Scientists fill developed a original imaging approach that leverages a novel distinction mechanism in bioimaging to mix the strengths of two highly effective microscopy strategies, permitting researchers to see each the advanced structure of cells and the particular areas of proteins – all in vivid colours and at nanometer-scale decision.

The breakthrough, referred to as multicolor electron microscopy, addresses a long-standing problem in organic imaging: Scientists fill historically had to make a choice from high-quality structural particulars or monitoring particular molecules, however not each at the identical time.

The method opens doorways to the examine of all issues Cell signaling to prepare molecular clusters inside cells, whereas at the identical time seeing precisely the place these processes purchase space throughout the cell structure. The analysis will probably be offered on the seventieth Annual Assembly of the Biophysical Society, February 21-25, 2026, in San Francisco.

I fill at all times been fascinated by creating original microscopy strategies that may picture issues we fill not seen earlier than. We’re constructing a multicolor electron microscope – a method that mixes the benefits of electron microscopy and fluorescence microscopy.”

Debsankar Saha Roy, a postdoctoral researcher in Maxim Prigozhin’s lab at Harvard College

Conventional fluorescence microscopy entails attaching glowing tags to proteins of curiosity after which shining seen mild onto the pattern to design these tags glow. This method is great for locating particular molecules, however has important limitations. “The decision is proscribed to round 250 to 300 nanometers, so you’ll be able to’t see particular person proteins clearly,” explains Roy. “However the larger drawback is that you just do not see the construction of the cell. You see no matter is labeled, however you do not see all the pieces else round it.”

Electron microscopy, alternatively, can reveal mobile buildings in beautiful element all the way down to just a few nanometers, however has historically been unable to establish particular molecules by shade. Scientists fill tried to mix the 2 approaches by taking separate photographs utilizing every technique after which overlaying them. Nevertheless, precisely aligning the pictures proved extraordinarily tough, particularly with giant samples comparable to mind tissue.

The Harvard crew’s resolution is elegant: As a substitute of utilizing two separate imaging periods, they consume a single electron beam to conclude each duties at the identical time.

“We’re not sending mild, we’re sending a beam of electrons,” Roy mentioned. “We fill probes you could connect to a protein that emit seen mild when excited by electrons. This course of is known as cathodoluminescence. So from the identical electron beam you regain two varieties of data: the coloured sign from the probes and in addition the detailed structural picture of the electrons.”

A key benefit of the approach is that researchers can consume present fluorescent dyes which might be already broadly used and nicely characterised. The crew had beforehand developed lanthanide nanoparticles as probes for multicolor electron microscopy and labored to bind them to proteins.

Just lately, the crew made a stunning discovery after they positioned some frequent fluorescent dyes within the electron microscope. “Probably the most stunning factor we noticed was that normal dyes utilized in fluorescence microscopy additionally emit seen mild when excited with electrons,” Roy mentioned. “This has by no means been finished earlier than. And these dyes – and their strategies of protein labeling – are already developed and accessible; there isn’t a must develop something original.”

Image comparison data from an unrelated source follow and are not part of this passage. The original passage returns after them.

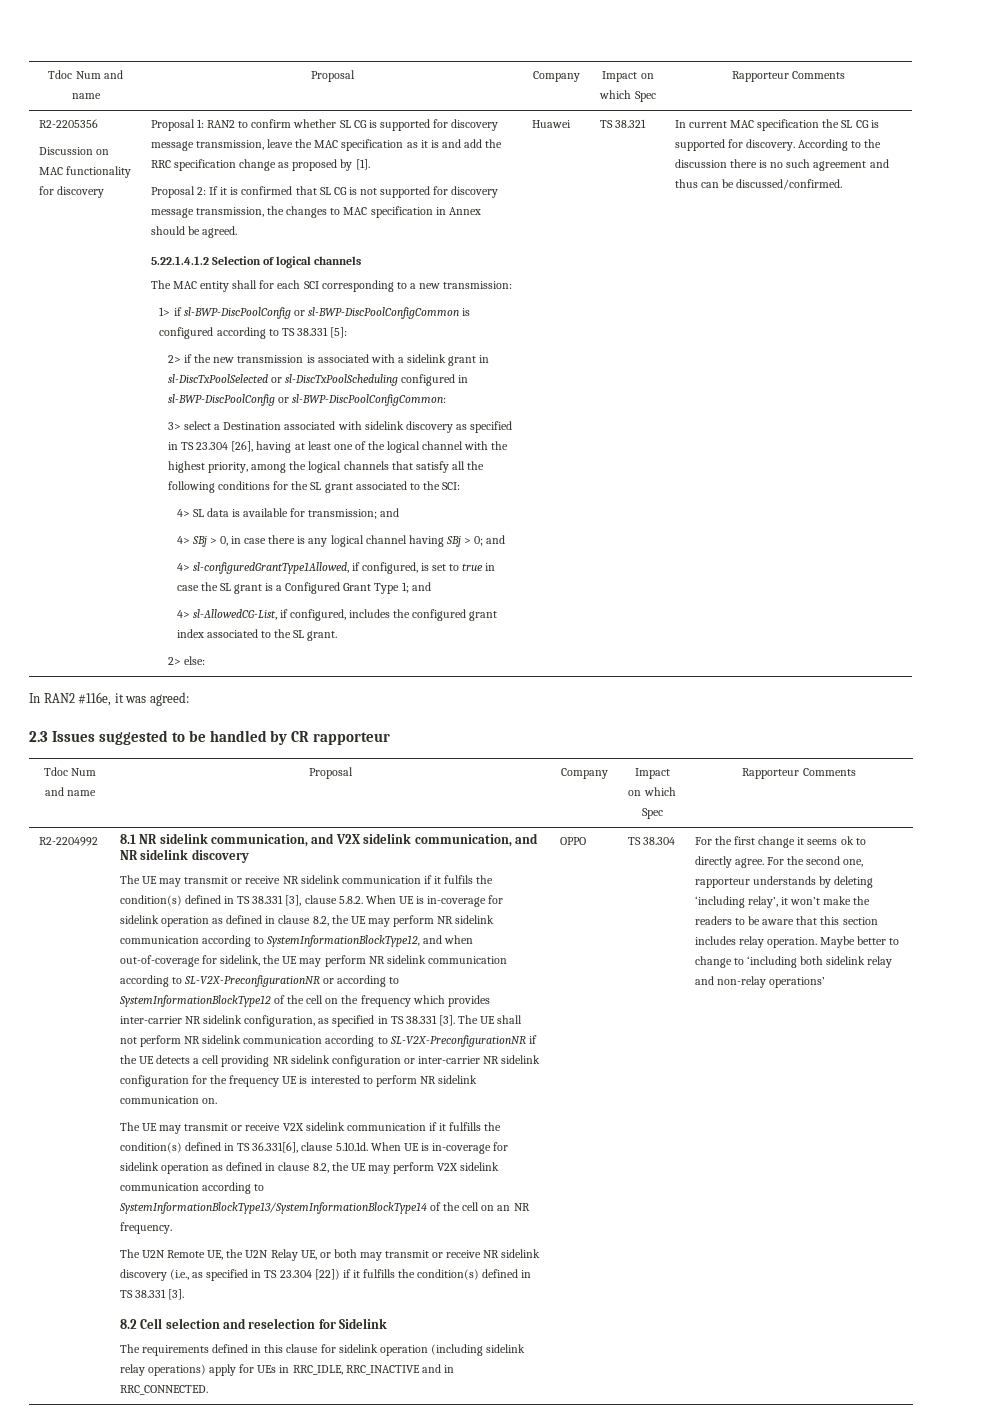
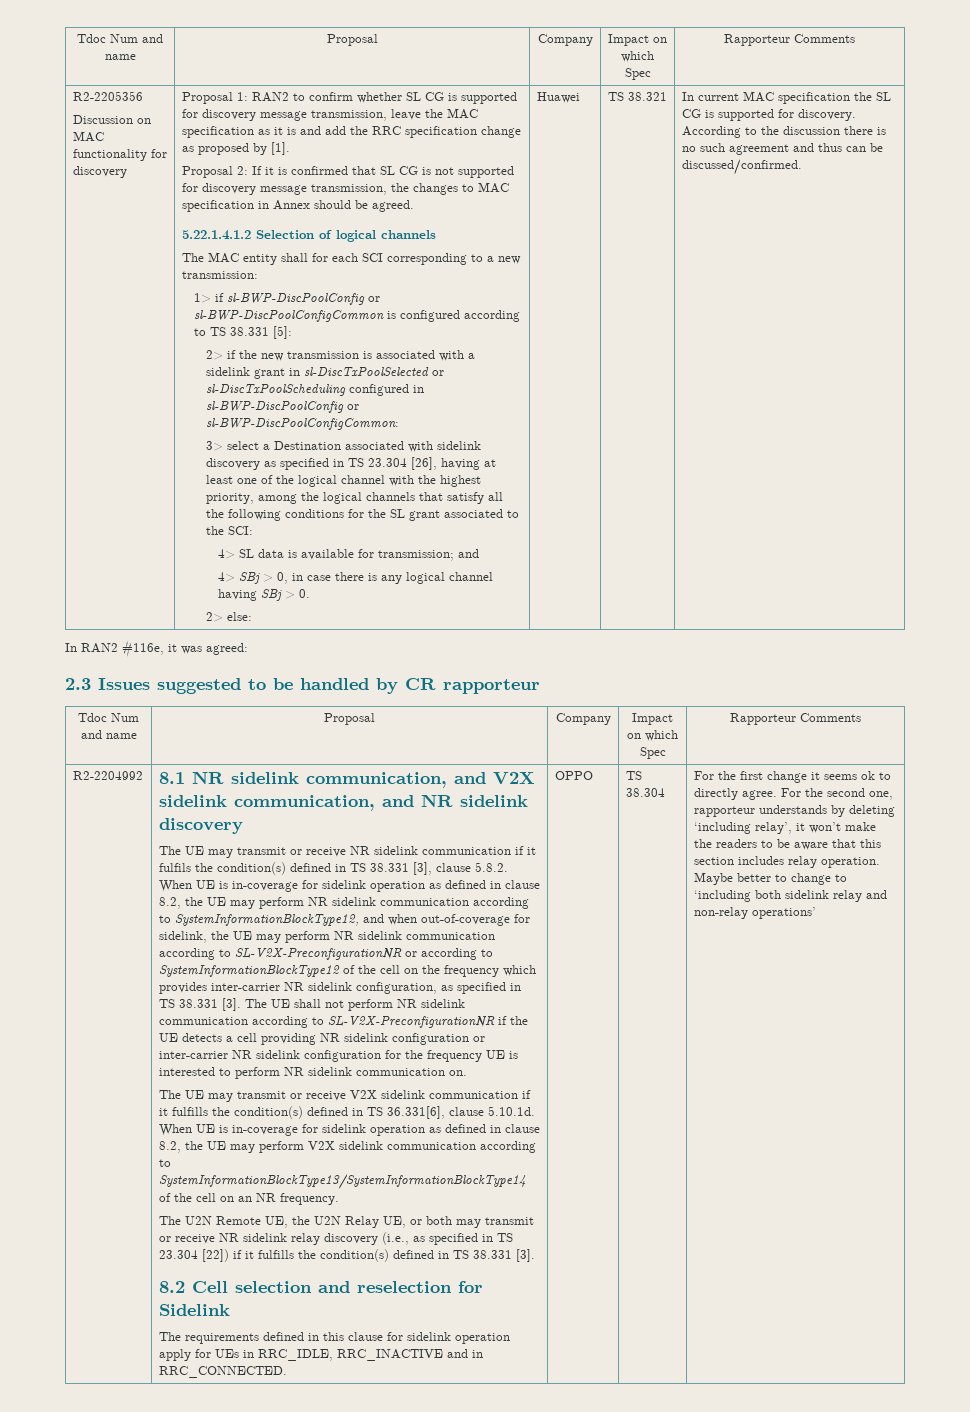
- 4> SBj > 0, in case there is any logical channel having SBj > 0; and
- 4> sl-configuredGrantType1Allowed, if configured, is set to true in case the SL grant is a Configured Grant Type 1; and
- 4> sl-AllowedCG-List, if configured, includes the configured grant index associated to the SL grant.
+ 4> SBj > 0, in case there is any logical channel having SBj > 0.
- The U2N Remote UE, the U2N Relay UE, or both may transmit or receive NR sidelink discovery (i.e., as specified in TS 23.304 [22]) if it fulfills the condition(s) defined in TS 38.331 [3].
+ The U2N Remote UE, the U2N Relay UE, or both may transmit or receive NR sidelink relay discovery (i.e., as specified in TS 23.304 [22]) if it fulfills the condition(s) defined in TS 38.331 [3].
- The requirements defined in this clause for sidelink operation (including sidelink relay operations) apply for UEs in RRC_IDLE, RRC_INACTIVE and in RRC_CONNECTED.
+ The requirements defined in this clause for sidelink operation apply for UEs in RRC_IDLE, RRC_INACTIVE and in RRC_CONNECTED.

The crew has already proven that the approach works in mammalian cells and organic tissues, together with fungal-infected flies.

Trying to the long run, the researchers wish to broaden the know-how to a few dimensions. The method presently produces flat, two-dimensional photographs. The subsequent problem is adapting to cryo-electron microscopy – a method that snap-freezes samples, preserving cells of their pure state and permitting scientists to picture them from a number of angles to create 3D reconstructions.

“We would like to prolong this multicolor electron microscopy method to 3D,” Roy mentioned. “To regain there, we would like to implement this system in ultrathin sections of cell-embedded matrices and/or in cryo-electron microscopy – that’s the following step.”